The Campaign of Chancellorsville eBook

Theodore Ayrault Dodge
This eBook from the Gutenberg Project consists of approximately 256 pages of information about The Campaign of Chancellorsville.

The Campaign of Chancellorsville eBook

Theodore Ayrault Dodge
This eBook from the Gutenberg Project consists of approximately 256 pages of information about The Campaign of Chancellorsville.

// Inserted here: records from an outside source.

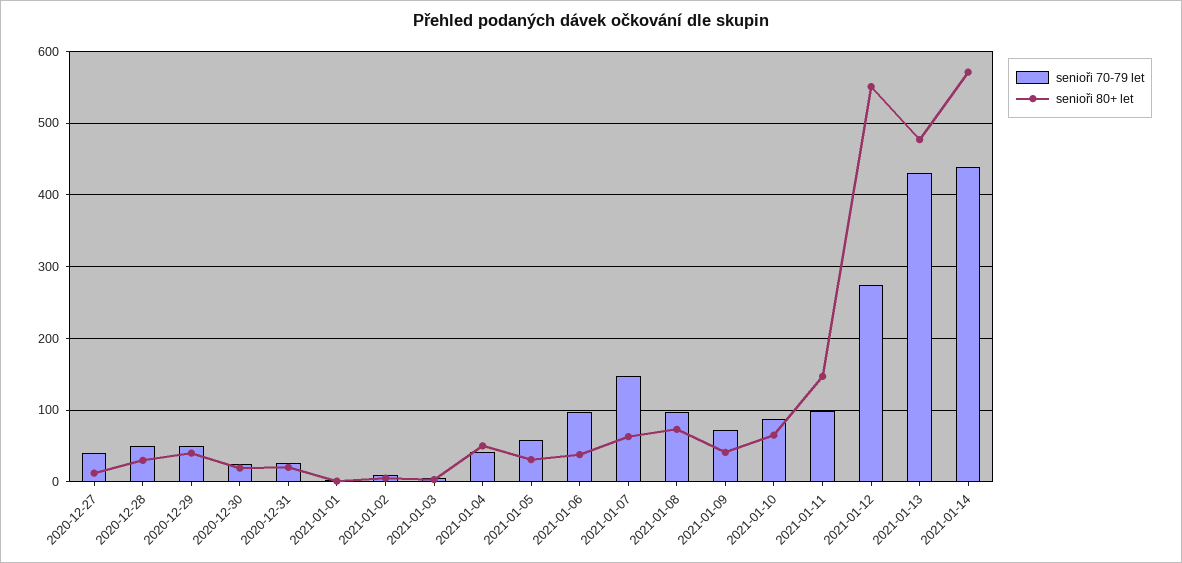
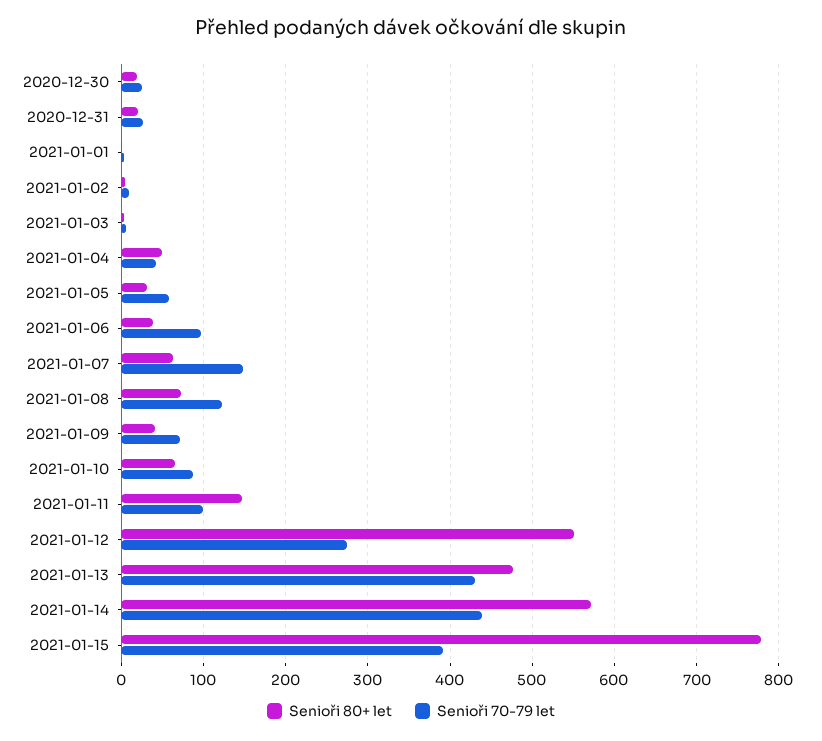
senioři 70-79 let, 2020-12-27: 40 -> none
senioři 80+ let, 2020-12-27: 10 -> none
senioři 70-79 let, 2020-12-28: 50 -> none
senioři 80+ let, 2020-12-28: 30 -> none
senioři 70-79 let, 2020-12-29: 50 -> none
senioři 80+ let, 2020-12-29: 40 -> none
senioři 70-79 let, 2021-01-08: 100 -> 120
senioři 80+ let, 2021-01-15: none -> 780
senioři 70-79 let, 2021-01-15: none -> 390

As an old Third-Corps man, I attended the meeting at Music Hall.  The treasurer did not object to selling me a ticket to the dinner.  I expected to hear some new facts about Hooker and Chancellorsville.  I expected to hear some new deductions from old facts.  I do not consider myself beyond making an occasional lapse even in a carefully prepared piece of work, and am always open to correction.  But, to my surprise (with the exception of a conjecture that Lee’s object in his march into Pennsylvania was to wreck the anthracite-coal industry), there was not one single fact or statement laid before the meeting, or the company at dinner, which has not already been, in its minutest details, canvassed and argued at a length covering hundreds of pages in the volumes on Chancellorsville, by Hotchkiss and Allen, Swinton, Bates, the Comte de Paris, Doubleday, and myself, not to speak of numberless and valuable brochures by others.  The bulk of the time devoted to talking on this occasion was used in denunciation of the wretch—­in other words, myself—­who alleged that Joseph Hooker was drunk at Chancellorsville, or at any other time.  This denunciation began with a devout curse in the chaplain’s prayer, culminated in a set of fierce resolutions, and ended with the last after-dinner speech.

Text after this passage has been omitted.